The Church Alliance is a coalition of chief executive officers of 37 denominational benefit programs, covering mainline and evangelical Protestant denominations, two branches of Judaism, and Catholic schools and institutions. These benefit programs provide pensions and health benefits to more than 1 million clergy, lay workers and their family members. Since its formation in 1975, the Church Alliance has continued to work on tax, pension, securities and health law issues that impact the ability of church pension boards to serve the individuals who dedicate their lives to ministry.


The Church Alliance advocated for changes to the church plan definitions in ERISA and the Code. As a result of these efforts, Congress revised the definition of “church plan” in both ERISA and the Code when it passed the Multiemployer Pension Plan Amendments Act of 1980 (MPPAA) to make it clear that a church plan can provide retirement and welfare benefits to employees of all church agencies.
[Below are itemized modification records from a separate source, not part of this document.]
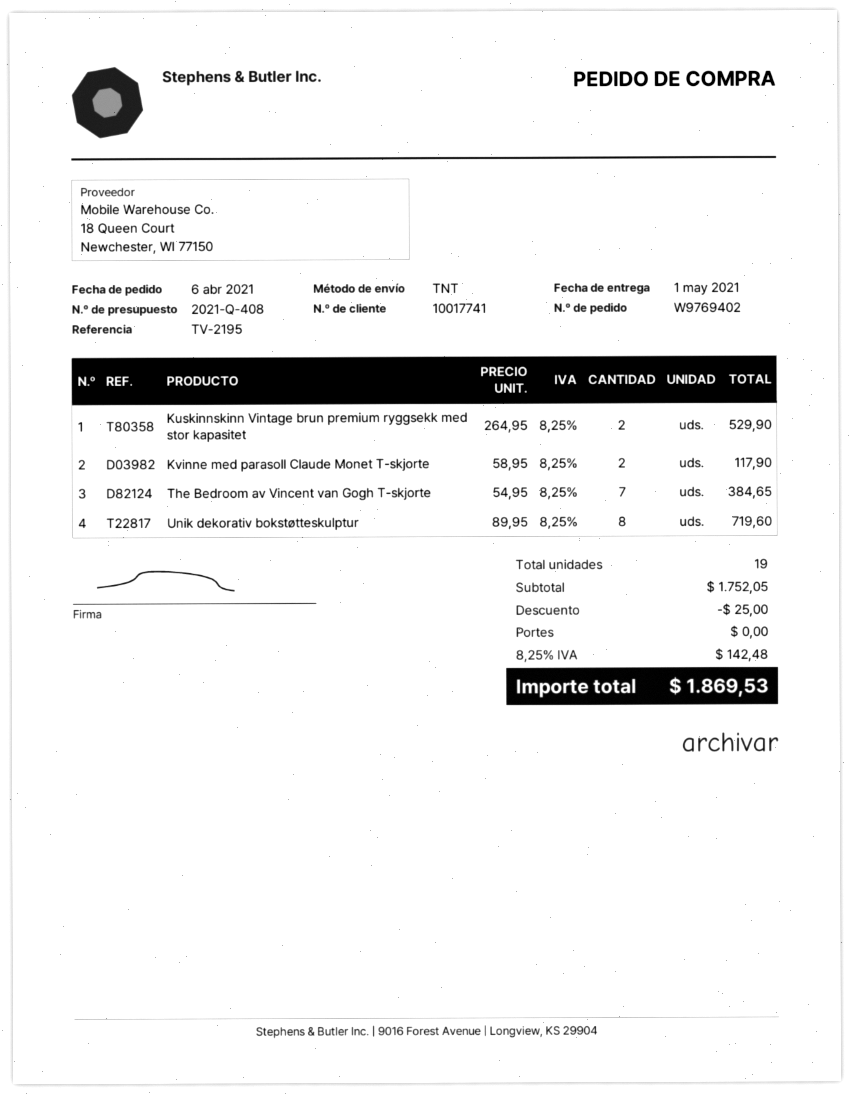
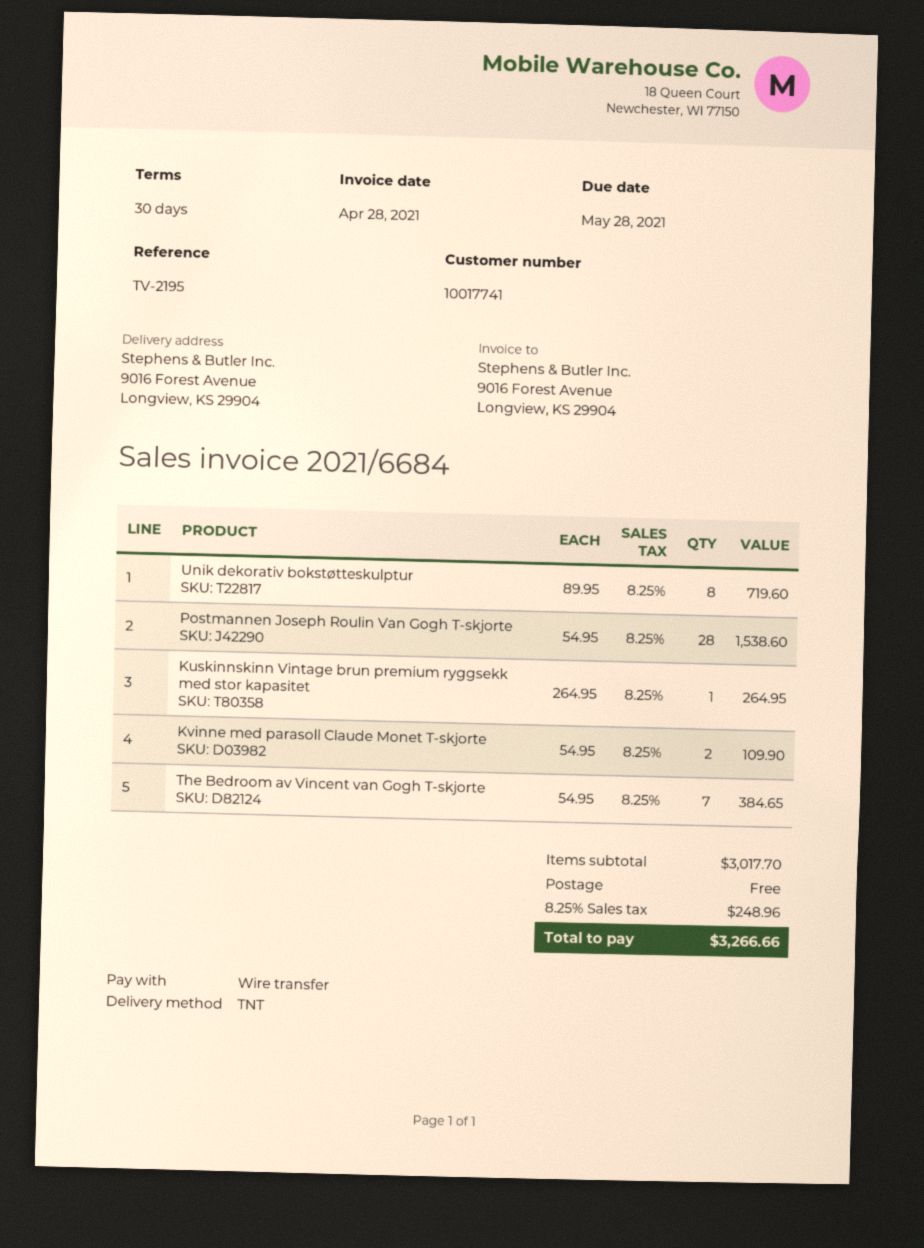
Kuskinnskinn Vintage brun premium ryggsekk med stor kapasitet: 2 x 264.95 = 529.90 -> 1 x 264.95 = 264.95
Kvinne med parasoll Claude Monet T-skjorte: 2 x 58.95 = 117.90 -> 2 x 54.95 = 109.90
Postmannen Joseph Roulin Van Gogh T-skjorte: none -> 28 x 54.95 = 1538.60
subtotal: 1752.05 -> 3017.70
discount: 25.00 -> none
tax: 8.25% = 142.48 -> 8.25% = 248.96
total: 1869.53 -> 3266.66

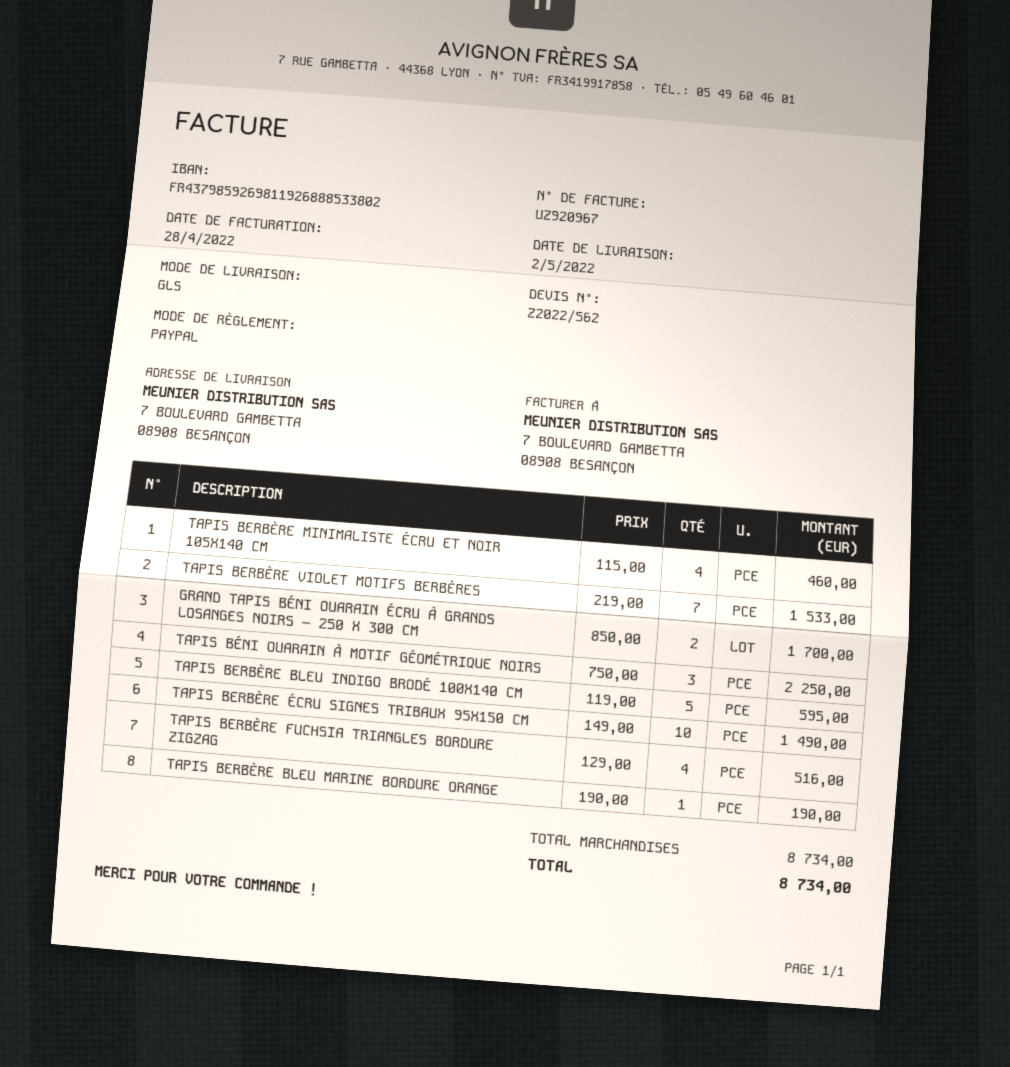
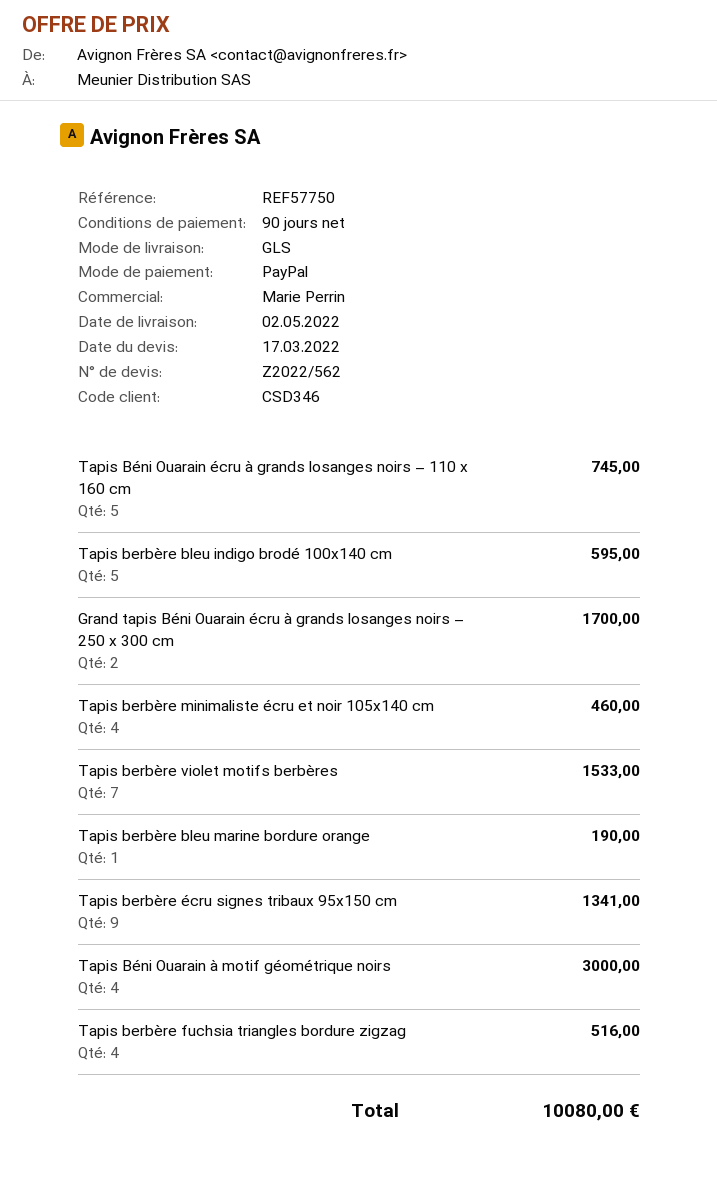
TAPIS BÉNI OUARAIN À MOTIF GÉOMÉTRIQUE NOIRS: 3 for 2250.00 -> 4 for 3000.00
TAPIS BERBÈRE ÉCRU SIGNES TRIBAUX 95X150 CM: 10 for 1490.00 -> 9 for 1341.00
Tapis Béni Ouarain écru à grands losanges noirs – 110 x 160 cm: none -> 5 for 745.00
total: 8734.00 -> 10080.00

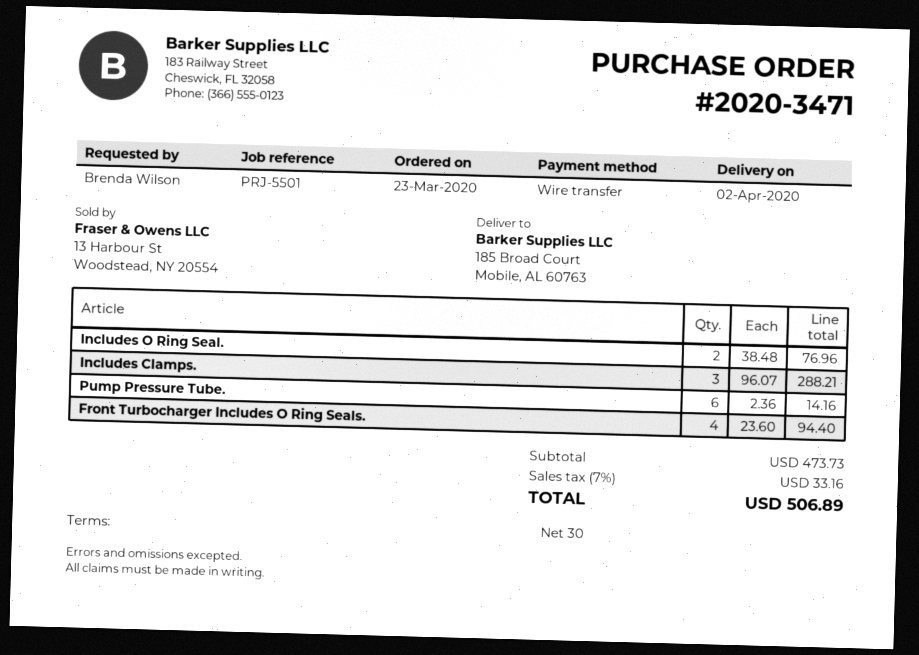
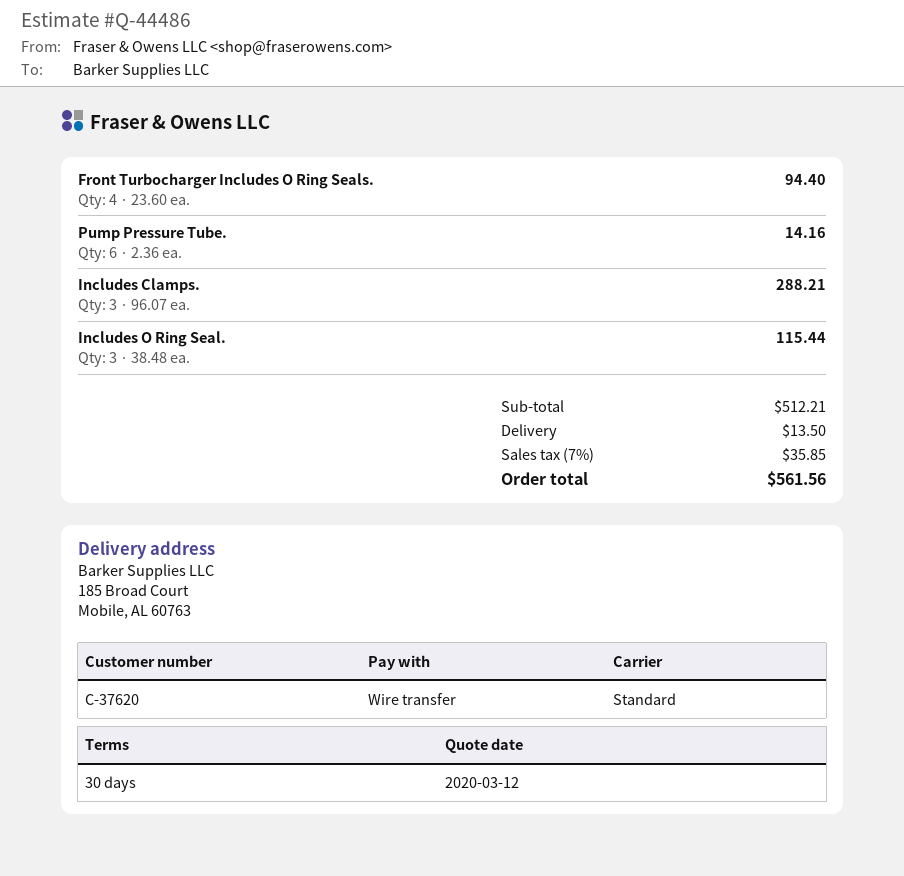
Includes O Ring Seal.: 2 x 38.48 = 76.96 -> 3 x 38.48 = 115.44
subtotal: 473.73 -> 512.21
shipping: none -> 13.50
tax: 7% = 33.16 -> 7% = 35.85
total: 506.89 -> 561.56

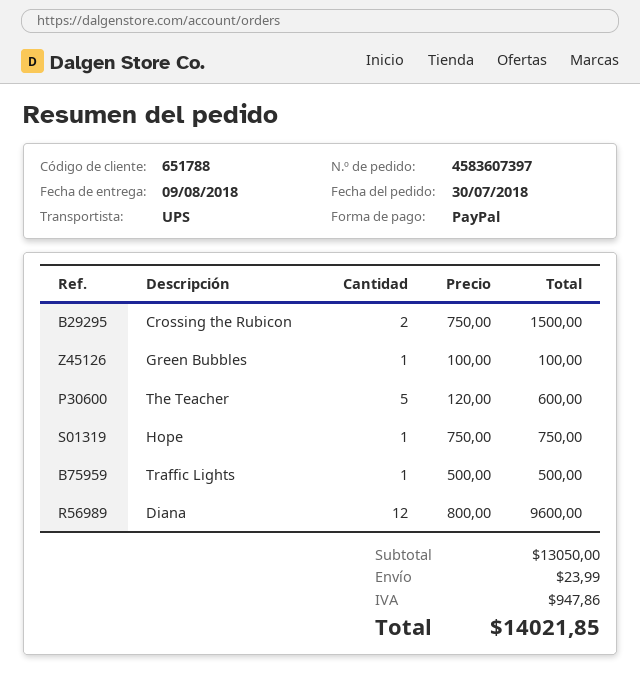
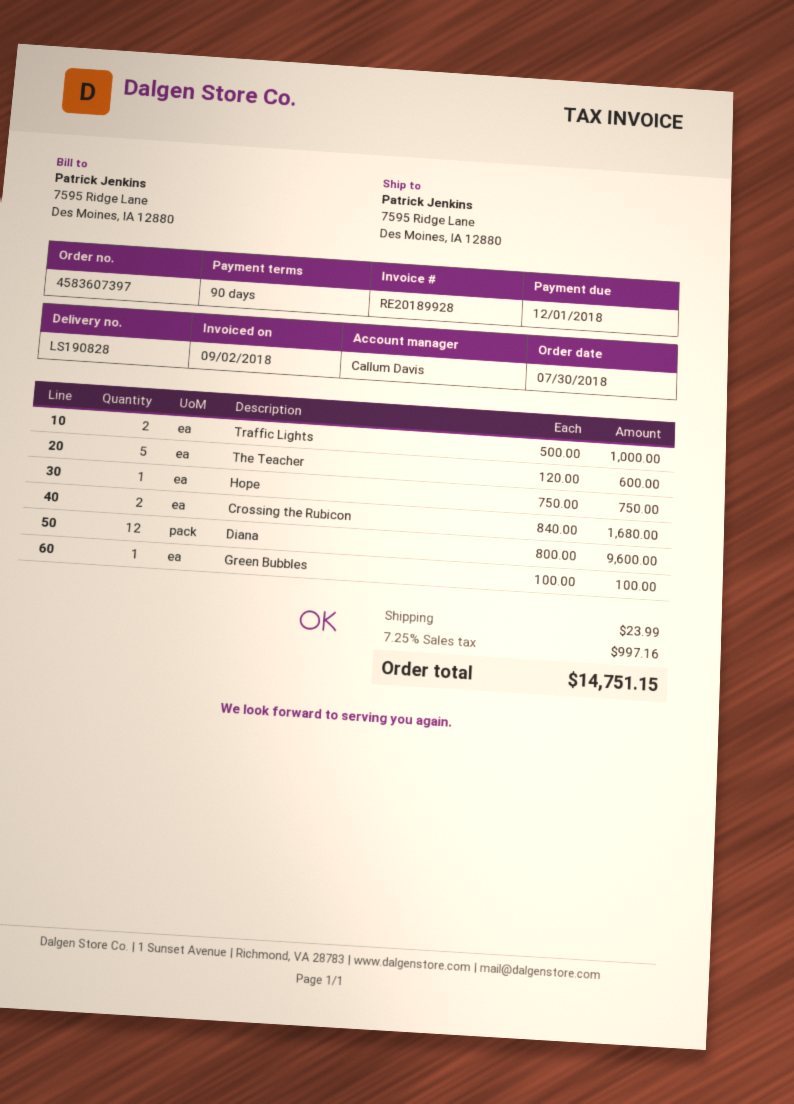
Crossing the Rubicon: 2 x 750.00 = 1500.00 -> 2 x 840.00 = 1680.00
Traffic Lights: 1 x 500.00 = 500.00 -> 2 x 500.00 = 1000.00
tax: 947.86 -> 997.16
total: 14021.85 -> 14751.15

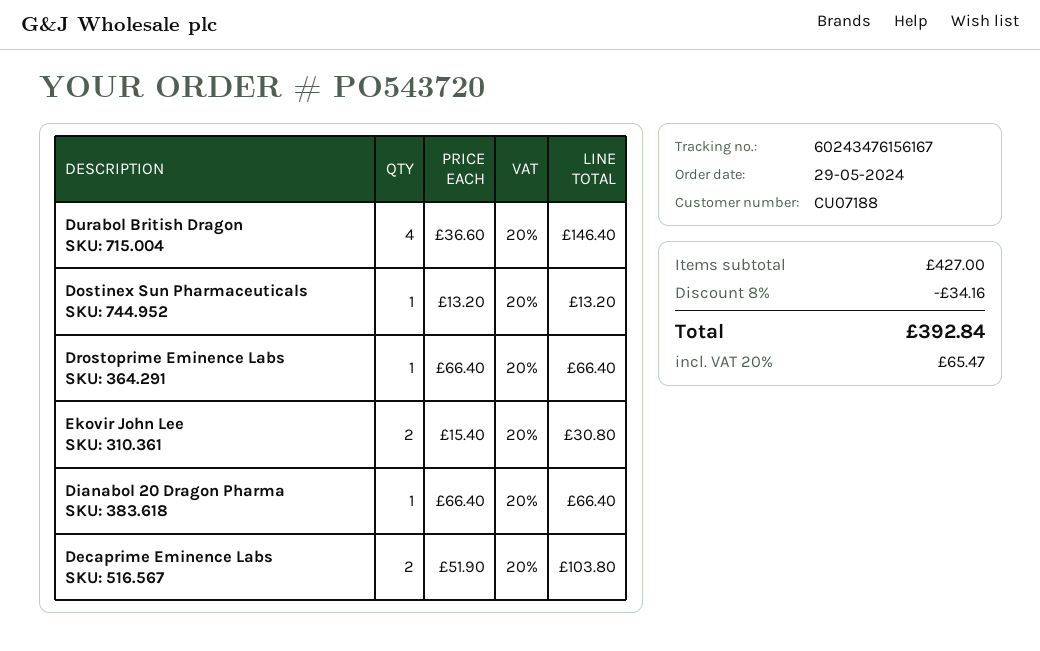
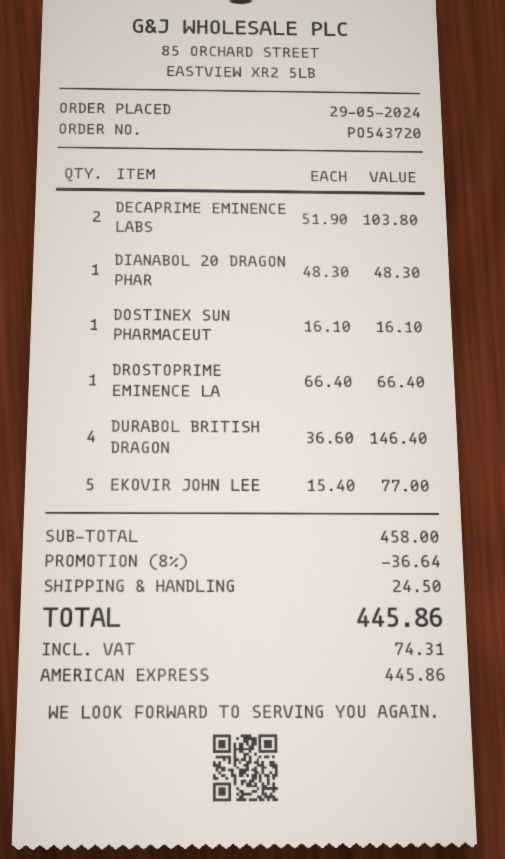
Dostinex Sun Pharmaceuticals: 1 x 13.20 = 13.20 -> 1 x 16.10 = 16.10
Ekovir John Lee: 2 x 15.40 = 30.80 -> 5 x 15.40 = 77.00
Dianabol 20 Dragon Pharma: 1 x 66.40 = 66.40 -> 1 x 48.30 = 48.30
subtotal: 427.00 -> 458.00
discount: 8% = 34.16 -> 8% = 36.64
shipping: none -> 24.50
tax: 65.47 -> 74.31
total: 392.84 -> 445.86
The Church Alliance continues to ensure that benefit-related legislative and regulatory initiatives fully address the unique nature of church plans. In addition, in some cases the Church Alliance has acted in a “self-regulatory” manner by advocating for changes that actually limited the tax rules and regulations that govern church benefit plans and clergy participants. As a result, over the years, the Church Alliance has been involved with numerous pieces of legislation (and legislative proposals) that directly impact church benefit plans and programs.